Level of evidence: Level III, prognostic study.

Fig. 1

This diagram summarizes all 162 patients in the study and their observed transitions through the various stages of degenerative change over long-term followup. These transitions served as the basis for subsequent multistate Markov modeling.

Fig. 2

These Kaplan-Meier (KM) plots demonstrate native hip survival by hip morphology. In general, patients with DDH progressed most rapidly followed by FAI with normal morphology hips progressing the slowest. This did not reach significance at early stages; however, patients with dysplasia had significantly worse survival compared with structurally normal morphology hips from Tönnis 0 to Tönnis 3 and Tönnis 0 to Tönnis 3 or THA.

Fig. 3A–B

These AP pelvis radiographs show a typical study patient with developmental dysplasia of the left hip. (A) This film is a preoperative radiograph for the right hip at the time of study inclusion when the patient still has Tönnis 0 degenerative change in the left hip. (B) This subsequent radiograph is taken 18 years later at which point the left hip has developed Tönnis 3 degenerative change.

Fig. 4A–D

This plot shows femoral head lateralization in a continuous fashion to describe the impact on risk of hip degeneration in the overall cohort. The horizontal dashed lines show a relative risk of 1. The red vertical dashed line at 1 cm shows the common cutoff for a morphological diagnosis of DDH (> 1 cm) versus normal morphology (< 1 cm) hips. The curvilinear solid line demonstrates the relative risk of degeneration as a function of femoral head lateralization. The curvilinear dashed lines represent the 95% CI of the relative risk. Risk of degeneration increases above 8 mm of femoral head lateralization.

Fig. 5A–D

This plot shows femoral head extrusion index in a continuous fashion to describe the impact on risk of hip degeneration in the overall cohort. The horizontal dashed lines show a relative risk of 1. The red vertical dashed line at 0.25 shows the common cutoff for a morphological diagnosis of DDH (> 0.25) versus normal morphology (< 0.25) hips. The curvilinear solid line demonstrates the relative risk of degeneration as a function of femoral head extrusion index.
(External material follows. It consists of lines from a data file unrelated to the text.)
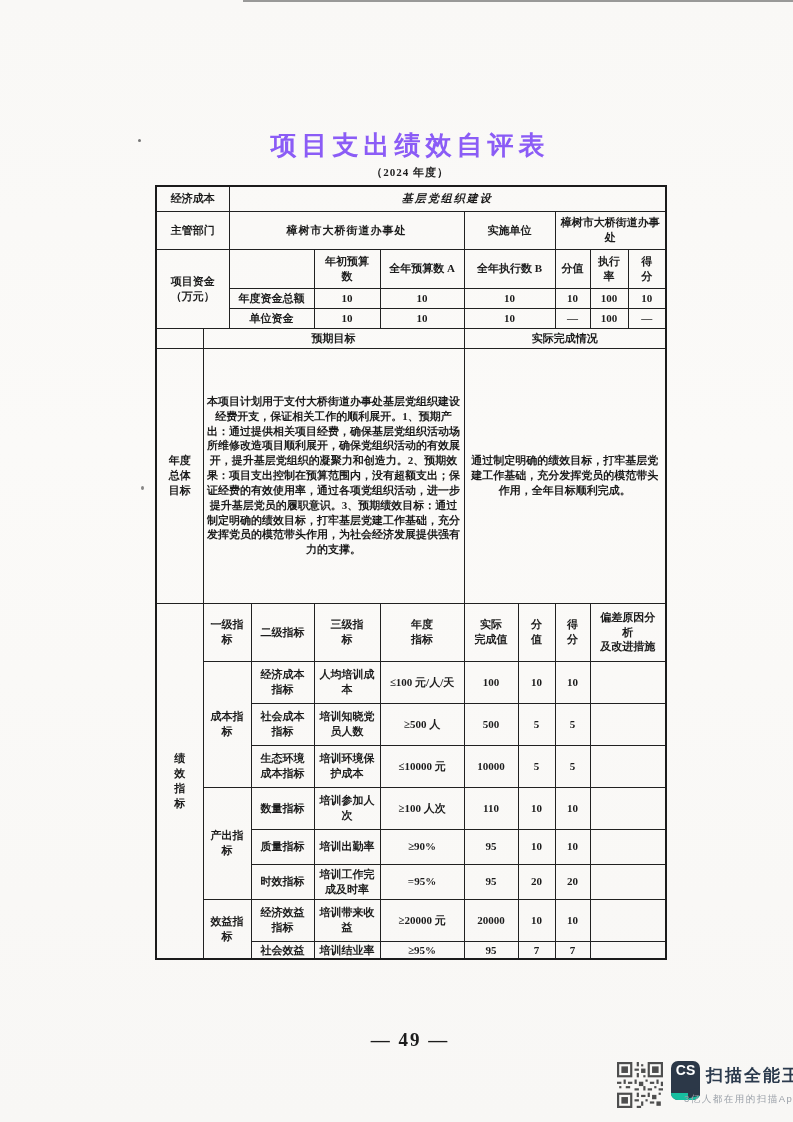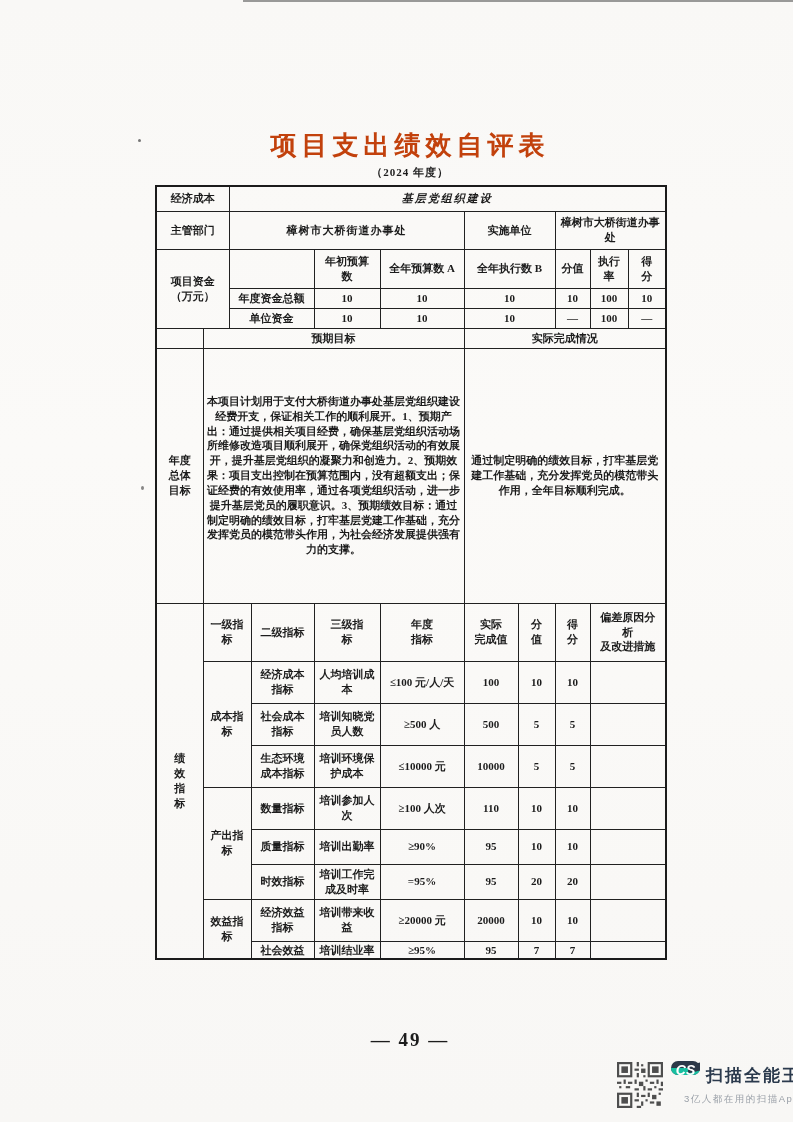"项目支出绩效自评表" .title { color: #c2410c -> #8b5cf6 }
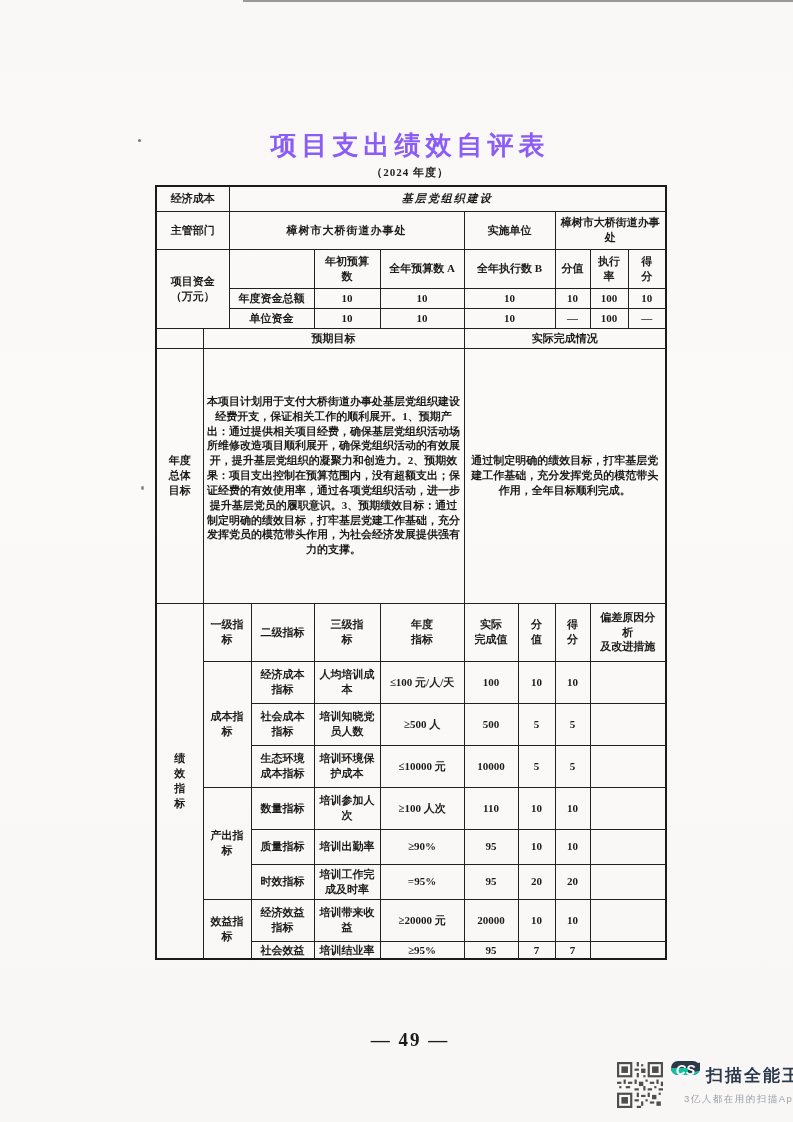"CS" .cs-logo { font-style: italic -> none; height: 14px -> 39px }
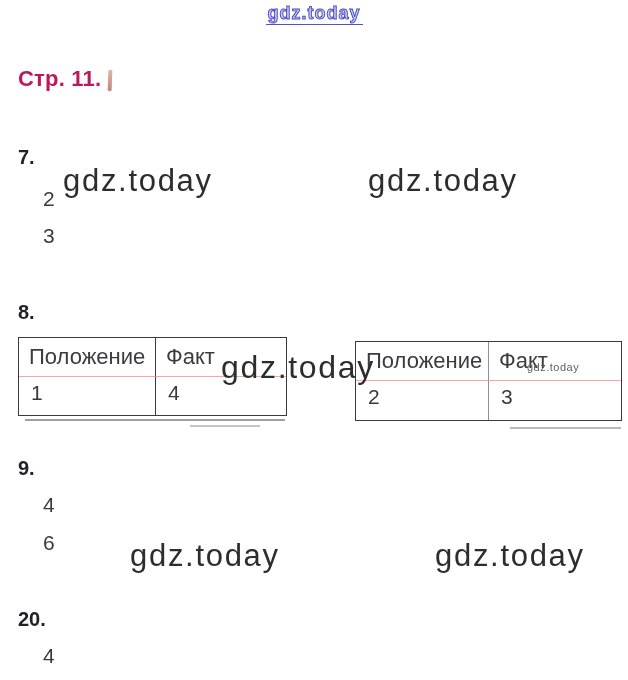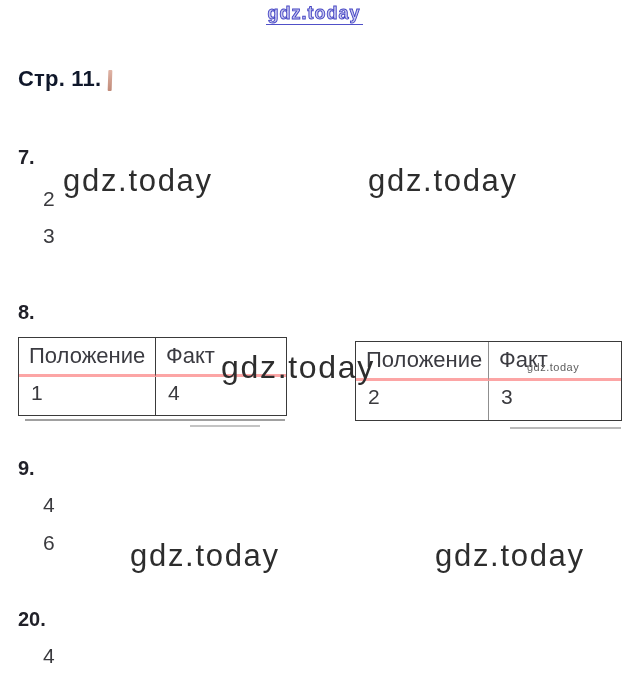"Стр. 11." .page-heading { color: #0f172a -> #be185d }
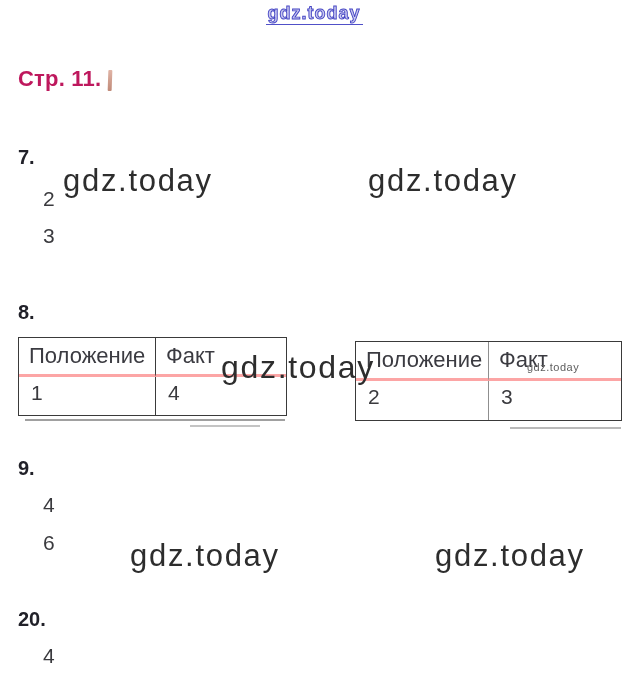"Положение" .cell.hdr { border-bottom: 3px solid #fca5a5 -> 1px solid #fca5a5 }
The curvilinear dashed lines represent the 95% CI of the relative risk. Risk of degeneration increases above a femoral head extrusion index of 0.20.

Fig. 6A–D

This plot shows acetabular depth-to-width index in a continuous fashion to describe the impact on risk of hip degeneration in the overall cohort. The horizontal dashed lines show a relative risk of 1. The red vertical dashed line at 0.38 shows the common cutoff for a morphological diagnosis of DDH (< 0.38) versus normal morphology (> 0.38) hips. The curvilinear solid line demonstrates the relative risk of degeneration as a function of acetabular depth-to-width index. The curvilinear dashed lines represent the 95% CI of the relative risk. Risk of degeneration increases below an acetabular depth-to-width index of 0.30.

Fig. 7A–D

This plot shows lateral center-edge angle in a continuous fashion to describe the impact on risk of hip degeneration in the overall cohort. The horizontal dashed lines show a relative risk of 1. The red vertical dashed lines at 25° and 40° show the common cutoffs for a morphological diagnosis of DDH (< 25°) versus normal morphology (25°–40°) versus FAI (> 40°) hips. The curvilinear solid line demonstrates the relative risk of degeneration as a function of lateral center-edge angle. The curvilinear dashed lines represent the 95% CI of the relative risk. Risk of degeneration increases below a lateral center-edge angle of 25°.

Fig. 8A–D

This plot shows Tönnis angle in a continuous fashion to describe the impact on risk of hip degeneration in the overall cohort. The horizontal dashed lines show a relative risk of 1. The red vertical dashed lines at 0° and 10° show the common cutoffs for a morphological diagnosis of FAI (< 0°) versus normal morphology (0°–10°) versus DDH (> 10°) hips. The curvilinear solid line demonstrates the relative risk of degeneration as a function of Tönnis angle. The curvilinear dashed lines represent the 95% CI of the relative risk. Risk of degeneration increases above a Tönnis angle of 8°.